Mine does that too lately. I have been forced to let my bottles carb in the garage and the temps have been pushing 90F all summer, I think that's the primary cause. You could have a bit of extra priming sugar, but I'd say it's that. My brews were much better pouring when they could stay around 70F through the Winter and Spring.

Try chilling them for a week or more, I've heard it helps. I've got a few bottles in the fridge that are taming nicely after doing the same. If it's an emergency, chill the bottle as long as you can and put the glass in the freezer for 15 minutes, then pour very slowly.
 
Too much priming sugar or uneven carbonation would be the two most probable issues.

What size batch, what style, how much sugar did you prime with, what type of sugar did you prime with, etc.
 
The temperature at which you leave your bottles during carbonation won't change your final carbonation level. The yeast will generate carbon dioxide only until there is no more priming sugar. If you're bottling and the beer is overcarbonated then I think it has to be either too much sugar (too much priming sugar or you bottled before primary fermentation was done) or you have an infection with something able to ferment the sugar your yeast couldn't.
 
Are you using a priming sugar calculator?
Also, what was your final gravity of the beer? If there is left over fermentable sugar it could lead to over-carbonation.
 
I just use a kit so everything is pre-measured for me. I've only made two batches and it's done it with both. It doesn't bother my except when I'm pouring a beer for someone else.
 
Most of mine have done that so far with this batch. Like a lot of this hobby, patience is key. Gently pour down the side of the glass, just barely flowing out of the bottle. Take your time and stop if it gets too crazy. If you pay attention and take your time it should minimize those issues, did for me at least. Good luck.
 
james138 said:
I just use a kit so everything is pre-measured for me. I've only made two batches and it's done it with both. It doesn't bother my except when I'm pouring a beer for someone else.

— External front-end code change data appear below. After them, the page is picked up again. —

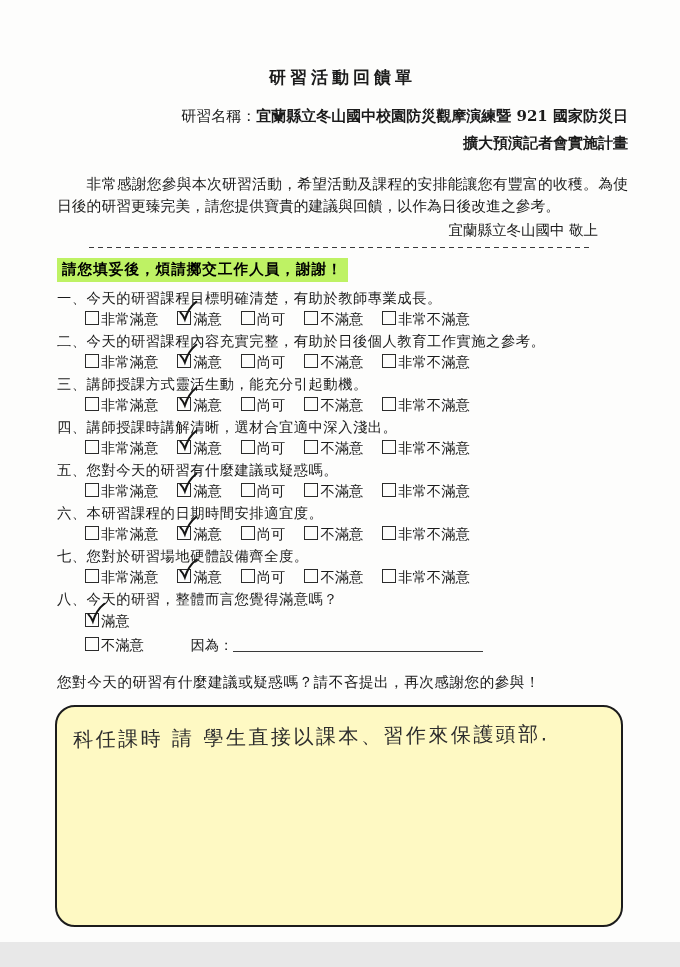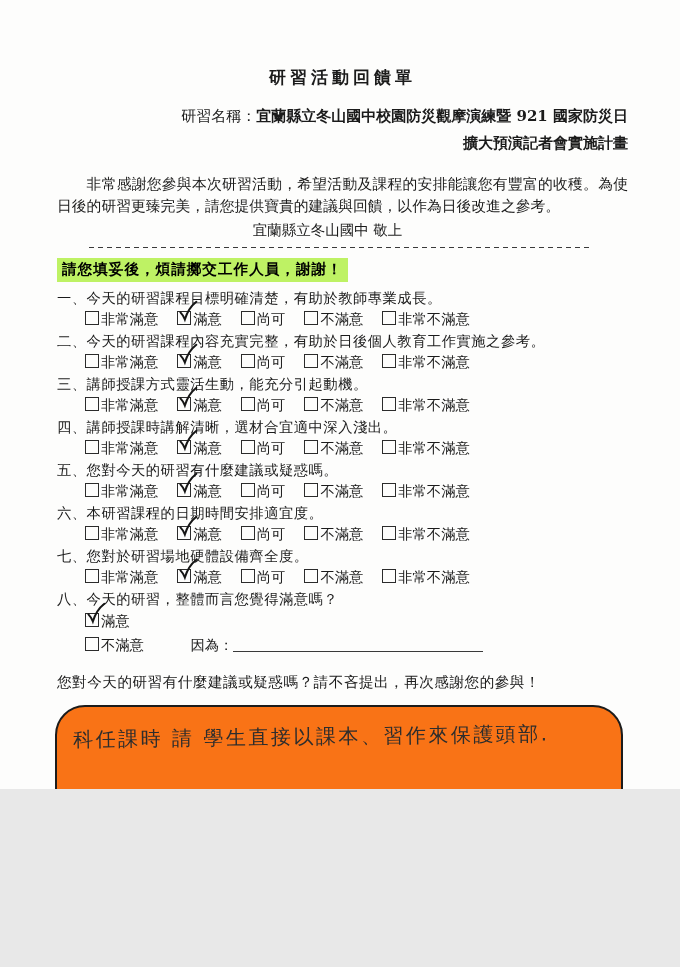"研習活動回饋單" .page { height: 789px -> 942px }
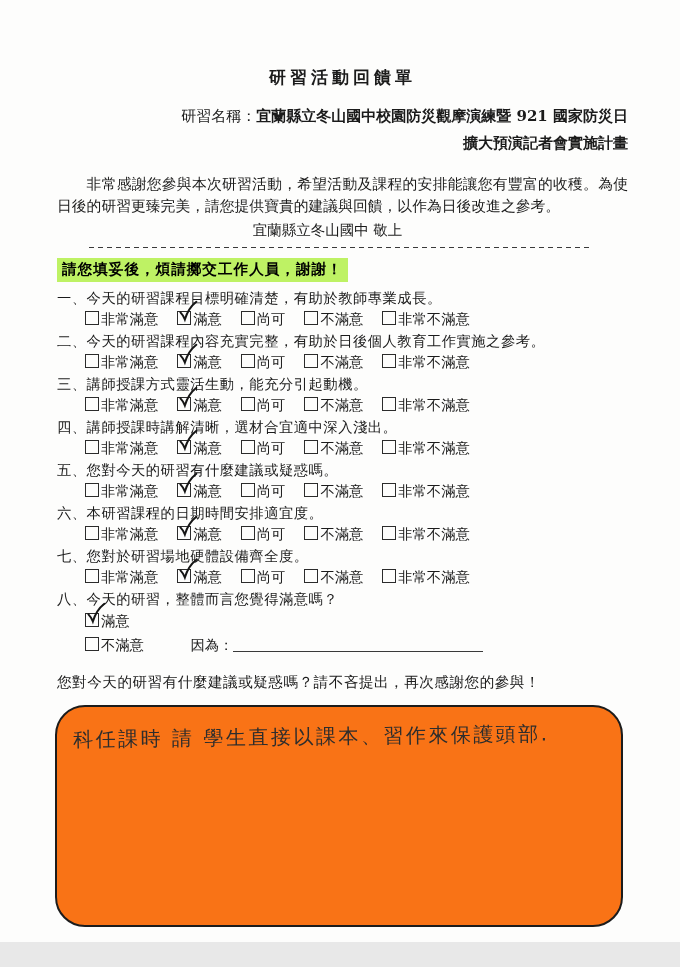"宜蘭縣立冬山國中 敬上" .signoff { text-align: center -> right }
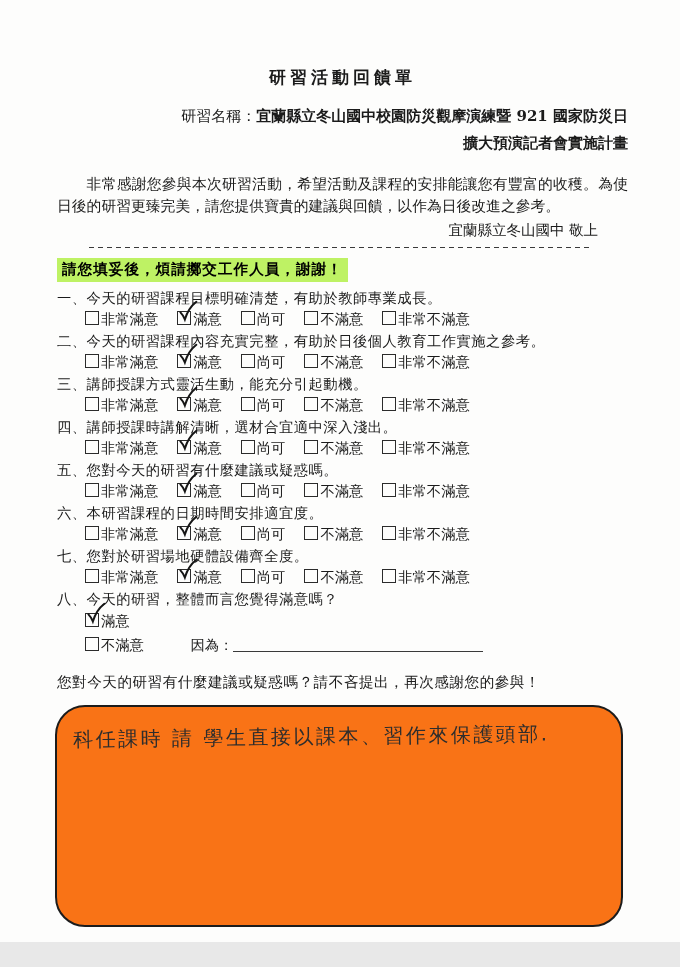"科任課時 請 學生直接以課本、習作來保護頭部." .comment-box { background: #f97316 -> #fef9c3; border-radius: 30px -> 20px }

Those kits typically include a pouch with far more priming sugar than you need...
 
It's been way to long since I've bottle conditioned and haven't brewed actively for a while except with friends who've kept/bottled. Iirc... 5 oz. of priming sugar = approx. 3/4 cup. Thus the next go around if you're bottling a full 5 gallons, which of course could be your problem... are you bottling 3-4 gallons or some such and using all the priming sugar they give ya? Anyway when I used to do this I'd generally fill a measuring cup up to 3/4 full mark then take out 2-2.5 tablespoons. I've used less than 1/2 cup for bottling 'softer' brews such as scottish ales. Shouldn't be hard to figure out what you're doing especially if you've got scales. If not go with 5/8ths cup of priming sugar. As others said I'm assuming you're reaching FG before bottling, that'd be your biggest no-no.
 
Are you opening those beers warm? If not, how long did they sit in a fridge before opening?

The serving temperature has a big effect on how the beer pours. The cooler the beer the more CO2 it absorbs so the less fierce foam you get from a regular pour. When the beer is warmer the CO2 comes out of suspension in the bottle.It causes a more caustic pour due to the added pressure in the bottle headspace, which gives you too much head.
 
The temperature at which you leave your bottles during carbonation won't change your final carbonation level. The yeast will generate carbon dioxide only until there is no more priming sugar. If you're bottling and the beer is overcarbonated then I think it has to be either too much sugar (too much priming sugar or you bottled before primary fermentation was done) or you have an infection with something able to ferment the sugar your yeast couldn't.

I am new to the forums and brewing so by no means do I intend on sounding like I am arguing with more experienced brewers. I do hold a BS in molecular/microbiology, though.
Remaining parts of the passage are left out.